Hurt talked about her own spring break, which she mostly spent working on her flower and vegetable garden. She asked the class what they had done on their breaks.
“I just kind of basically want to take the temperature of my students and how you guys are doing,” she said.
The students responded via the Zoom chat function, typing short messages announcing news both happy (two reported engagements) and less so (one lost her job as a clogger at a Pigeon Forge attraction because of the falloff in tourism). Several said they had had to cancel vacation plans, but others reported trips to Mexico and other destinations. They were now home or with family, since the UT campus is off limits for the rest of the semester.
Hurt then gave them a quick talk on the novel coronavirus and connected it to their studies.
“I'm not sure how many of you all know that I was in public health for a couple of years,” she said. “ And my job was to do just what we're doing now, which is to prepare for disaster.”
She urged the students to rely on sound, scientific resources about the virus, adding, “Please avoid Facebook or Tik Tok as valid sources of information.”
And then it was time for academics, with Hurt displaying slides showing information and soliciting answers to questions. Later in the class came the teamwork assignment — usually done on paper by students sitting at adjacent desks, but Monday conducted via a shared Google Document.
Pluses and Minuses
At the end of the class, Hurt reminded the students they have only one more class session this semester, since April will be given over to studying and testing.
“I’m really glad you all showed up,” she said. “Thank you for your attention, your diligence. Keep helping each other out.”
Her closing slide was an image of Spock from Star Trek, giving the “Live Long and Prosper” Vulcan salute.
In a conversation after the class, Hurt said she thought it had gone well although the digital remove created some built-in barriers.

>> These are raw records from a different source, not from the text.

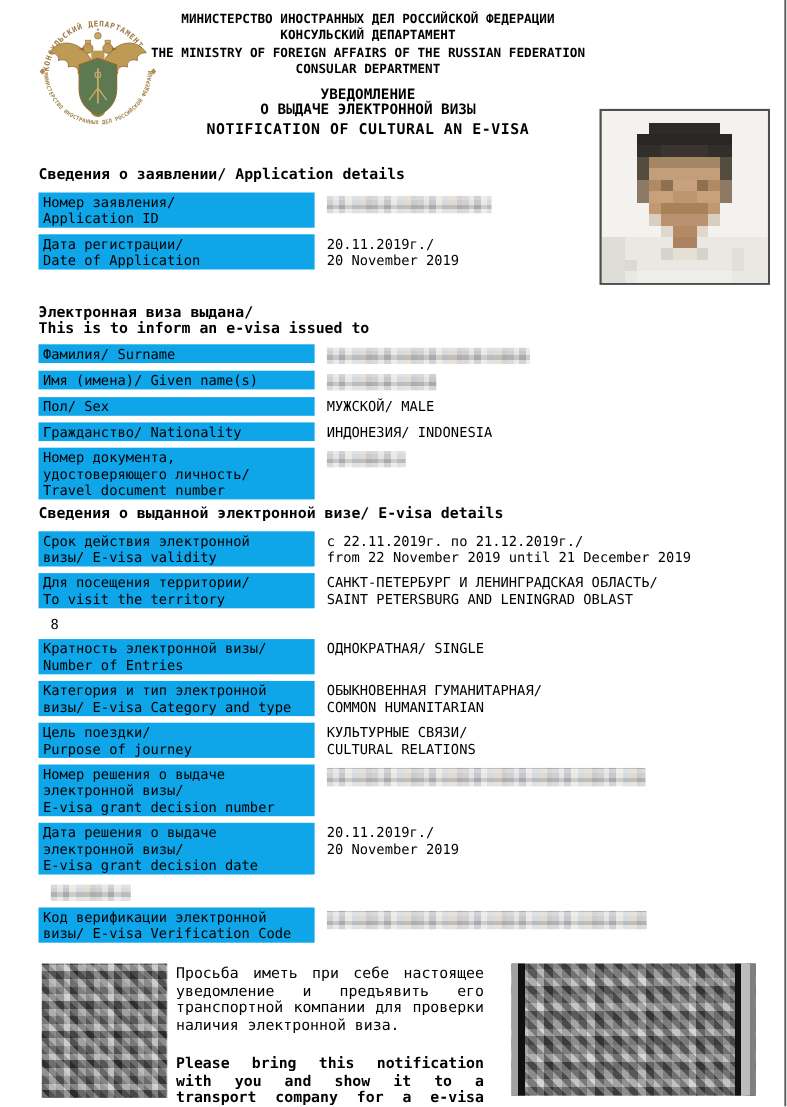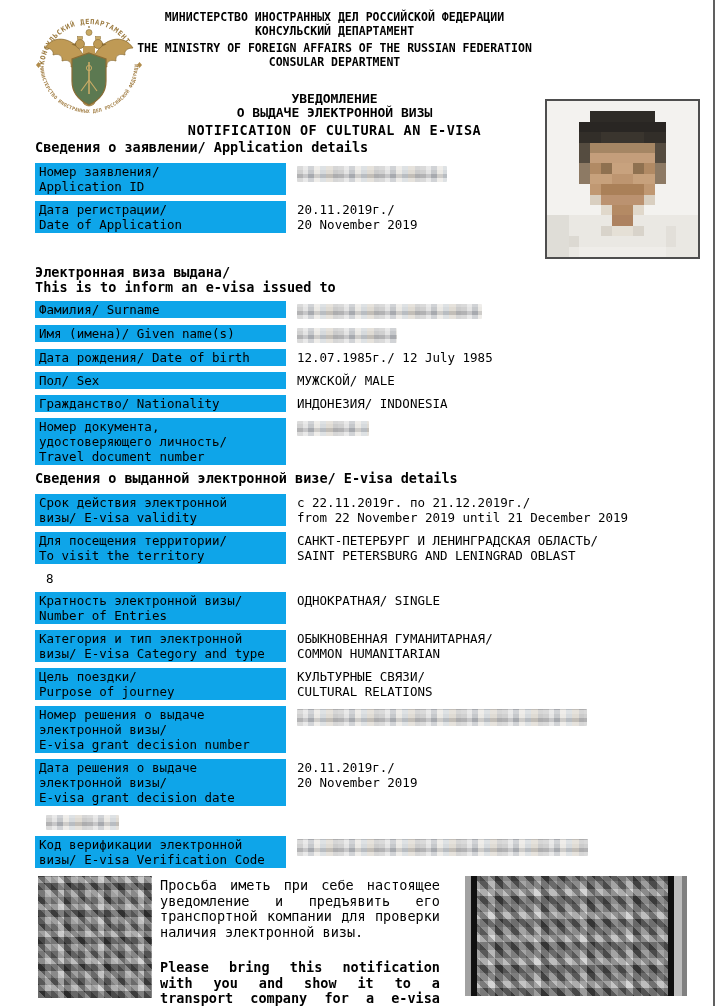--- a/index.html
+++ b/index.html
@@ -5,31 +5,31 @@
   html,body{margin:0;padding:0;background:#fff;}
   .page{position:relative;width:713px;height:1006px;background:#ffffff;
         border-right:2px solid #606060;overflow:hidden;
         font-family:"DejaVu Sans Mono","Liberation Mono",monospace;color:#000;}
 
   
   .emblem{position:absolute;left:28px;top:6px;width:122px;height:122px;}
   .hdr{position:absolute;left:112px;top:10px;width:445px;text-align:center;font-weight:bold;}
   .h-sm{font-size:11.5px;line-height:14px;}
   .h-en1{font-size:11.5px;line-height:14px;margin-top:3px;}
-  .h-t1{margin-top:23px;font-size:13px;line-height:14px;}
+  .h-t1{margin-top:11px;font-size:13px;line-height:14px;}
   .h-t2{font-size:13px;line-height:14px;}
   .h-t3{font-size:13.5px;line-height:16px;margin-top:2px;letter-spacing:.5px;}
 
   
   .photo{position:absolute;left:545px;top:99px;width:151px;height:156px;
          border:2px solid #4e4e4e;background:#f3f2ef;}
   .photo svg{display:block;width:100%;height:100%;}
 
   
-  .content{position:absolute;left:35px;top:140px;width:615px;}
+  .content{position:absolute;left:35px;top:152px;width:615px;}
   .sec{font-size:13.5px;font-weight:bold;line-height:15px;margin:0 0 8px 0;white-space:pre-line;}
   .sec.gap{margin-top:4px;}
   .sec.two{line-height:15px;margin-bottom:6px;margin-top:32px;}
   .row{display:flex;align-items:flex-start;margin-bottom:6px;}
   .lbl{width:247px;background:#0ea5e9;padding:1px 0 1px 4px;
        font-size:12.5px;line-height:15px;white-space:pre-line;}
   .val{margin-left:11px;padding-top:1px;font-size:12.5px;line-height:15px;white-space:pre-line;}
 
   
   .rd{margin-top:2px;border-radius:1px;
@@ -166,24 +166,20 @@
 
     <div class="row">
       <div class="lbl">Фамилия/ Surname</div>
       <div class="val"><div class="rd" style="width:185px;height:15px;"></div></div>
     </div>
     <div class="row">
       <div class="lbl">Имя (имена)/ Given name(s)</div>
       <div class="val"><div class="rd" style="width:100px;height:15px;"></div></div>
     </div>
     <div class="row">
-      <div class="lbl">Дата рождения/ Date of birth</div>
-      <div class="val">12.07.1985г./ 12 July 1985</div>
-    </div>
-    <div class="row">
       <div class="lbl">Пол/ Sex</div>
       <div class="val">МУЖСКОЙ/ MALE</div>
     </div>
     <div class="row">
       <div class="lbl">Гражданство/ Nationality</div>
       <div class="val">ИНДОНЕЗИЯ/ INDONESIA</div>
     </div>
     <div class="row">
       <div class="lbl">Номер документа,
 удостоверяющего личность/
@@ -243,18 +239,18 @@
     </div>
     <div class="row">
       <div class="lbl">Код верификации электронной
 визы/ E-visa Verification Code</div>
       <div class="val"><div class="rd" style="width:291px;height:17px;"></div></div>
     </div>
   </div>
 
   <div class="qr"></div>
   <div class="notice">
-    <div class="n-ru">Просьба иметь при себе настоящее уведомление и предъявить его транспортной компании для проверки наличия электронной визы.</div>
+    <div class="n-ru">Просьба иметь при себе настоящее уведомление и предъявить его транспортной компании для проверки наличия электронной виза.</div>
     <div class="n-en">Please bring this notification with you and show it to a transport company for a e-visa check.</div>
   </div>
   <div class="bc"></div>
 
 </div>
 
 </body></html>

In person, she said, “It’s much easier to read them, read their body language, engage them. You sense their energy much better.”
She said the Chat function was difficult to keep an eye on, with more than 60 students chiming in, while she was also conducting class. She could only view the screens of a small group of students at a time, so she rotated through them periodically to make sure they all seemed to be paying attention.
“For me personally, I like teaching in the flesh,” Hurt said. “But I wouldn’t mind a hybrid class,” with both in-person and remote sessions.
Anderson said different faculty will have different experiences during the coming weeks, depending on their subject areas and their familiarity with the technology.
She’s teaching a graduate seminar this semester in 17th and 18th century theater, and she already had all her materials loaded onto Canvas, the online “learning management system” used by both K-12 and college teachers.
Anderson envisions creative possibilities for the virtual classroom.
“In some cases where we would have read an essay by a literary critic, we’ll still read that essay, but maybe also have a Zoom meeting with that critic,” she said.
In a note to faculty Monday afternoon, R.J. Hinde, UT Knoxville’s vice chancellor of academic affairs, praised them for their resilience.
“In the future,” Hinde wrote, “we will look back on this period and remember that this is when our Volunteer values kept us together as a community even as we are temporarily spread across the state, the country, and beyond.”